Le slogan de la 20e Journée mondiale est «mener, responsabiliser, s’activer». Il doit, selon les organisateurs, souligner «la volonté politique nécessaire pour respecter les engagements pris, en particulier la promesse d’accès universel à la prévention, au traitement, aux soins et au soutien».
Quelque 33 millions de personnes sont atteintes aujourd’hui par le VIH. Le sida, maladie contrôlée par des trithérapies qui ne font qu’endormir le virus, reste une pandémie de premier plan.
On est loin d’un «accès universel» aux traitements, puisqu’une majorité des personnes atteintes, essentiellement en Afrique, n’y ont pas accès. Dans le monde, quand une personne est mise sous traitement, trois sont contaminées.
Nouvelles pistes
Sonnée par l’échec du vaccin mais galvanisée par le prix Nobel offert cette année aux découvreurs du virus, la recherche est repartie en guerre en suivant des pistes et des méthodes nouvelles.
De nouvelles molécules ont été découvertes, des essais ont été menés sur de nouvelles trithérapies, très efficaces pour les patients en échec thérapeutique (7 à 8% des patients en France chaque année, 11% aux Etats-Unis).
Pour le Pr Pierre-Marie Girard, qui dirige le service des maladies infectieuses à l’Hôpital Saint-Antoine, la maladie a tellement évolué qu’aujourd’hui les malades parlent surtout de «bien vivre leur séropositivité» et de «bien vieillir», avec l’objectif d’obtenir la même espérance de vie que les bien portants.
Trouver un vaccin
L’espoir de trouver un vaccin a été l’an dernier réduit à néant après l’échec total d’essais cliniques menés par Merck. Mais les recherches se poursuivent. Un gène vient d’ailleurs d’être découvert par des chercheurs américains, pouvant ouvrir une voie dans cette direction.

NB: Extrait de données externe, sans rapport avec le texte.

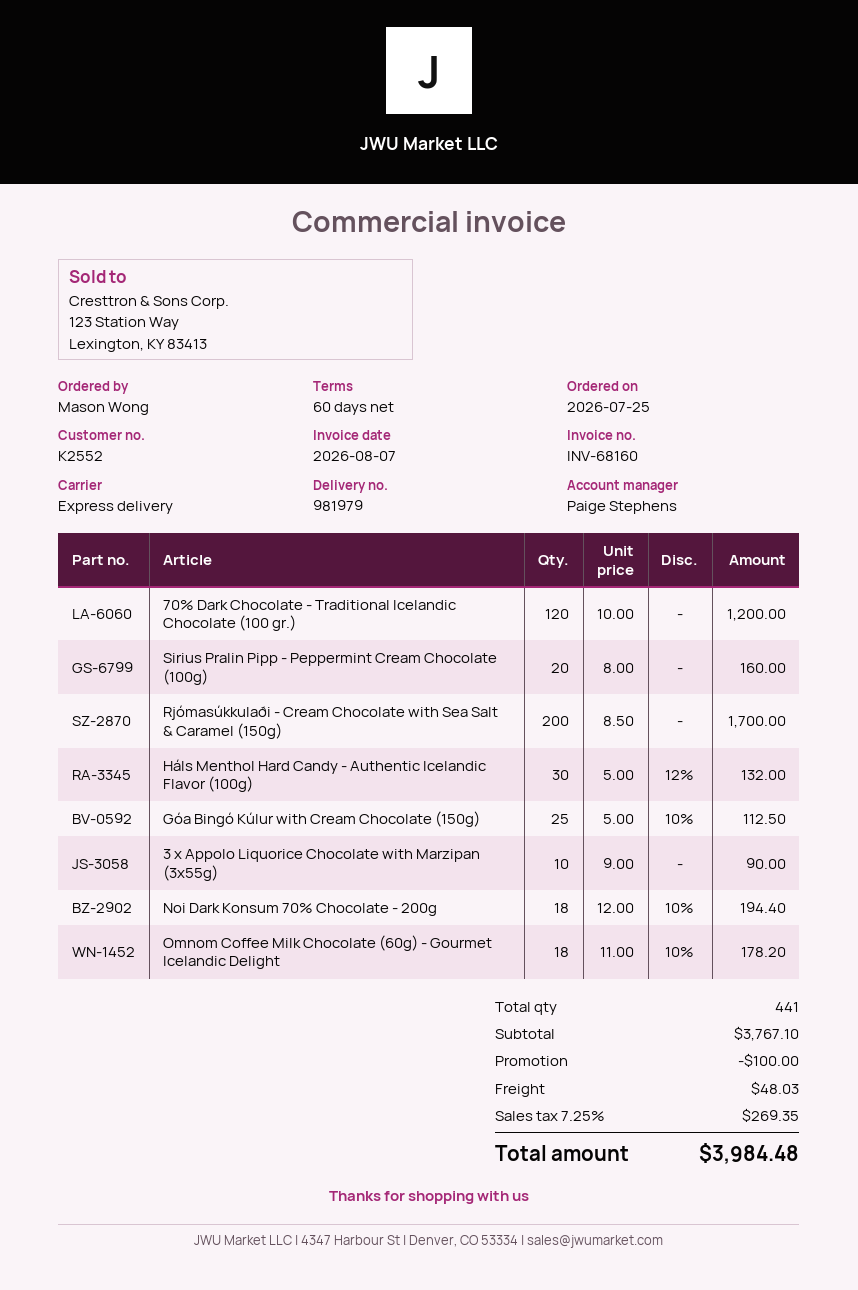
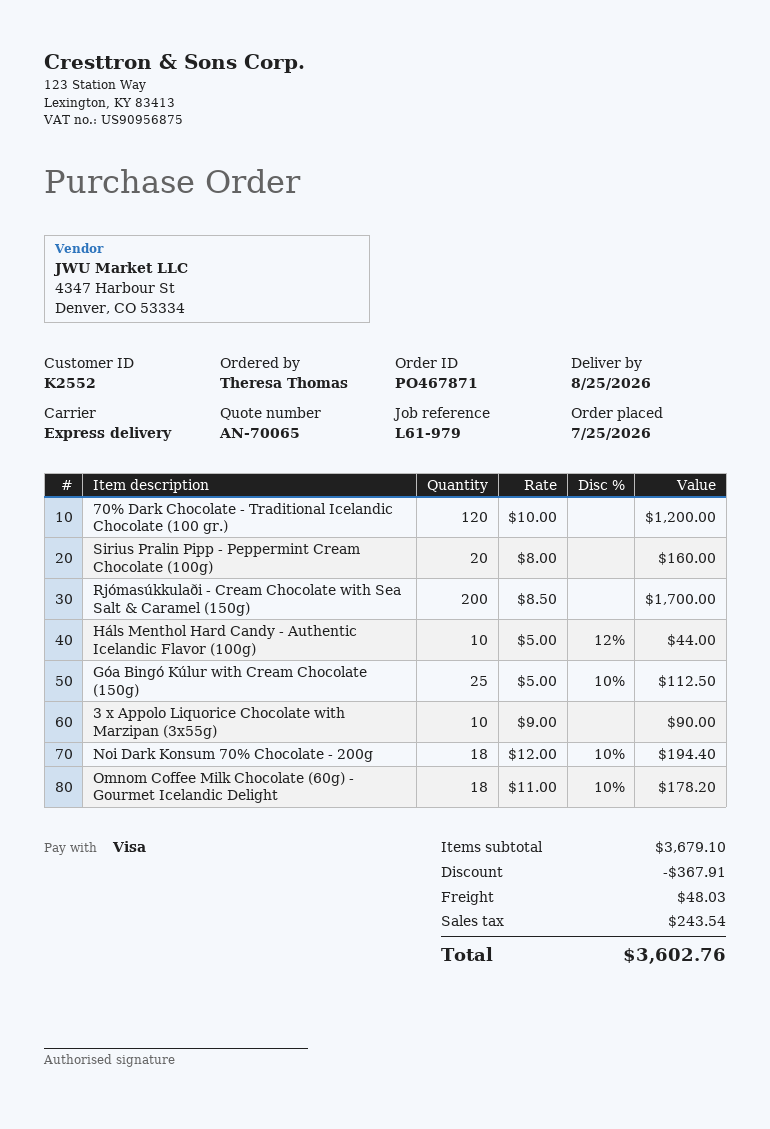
ordered by: Mason Wong -> Theresa Thomas
Háls Menthol Hard Candy - Authentic Icelandic Flavor (100g): 30 x 5.00 - 12% = 132.00 -> 10 x 5.00 - 12% = 44.00
subtotal: 3767.10 -> 3679.10
discount: 100.00 -> 367.91
tax: 269.35 -> 243.54
total: 3984.48 -> 3602.76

Pour le Pr Delfraissy, directeur de l’agence nationale de recherche sur le sida (ANRS), la recherche fondamentale «est probablement à un point de renouveau», avec pour nouvel objectif de trouver des molécules qui attaquent «le réservoir», c’est à dire le virus sous sa forme indétectable. Le cas des patients infectés qui, sans être traités, ne développent pas la maladie, intéresse particulièrement les chercheurs.
Reste le problème majeur des pays du sud. Il faudra un jour choisir, selon le Pr Delfraissy, entre poursuivre l’effort pour mettre des millions de patients du sud sous traitement, ou faire bénéficier à court terme les 500′000 patients résistants de traitements beaucoup plus coûteux.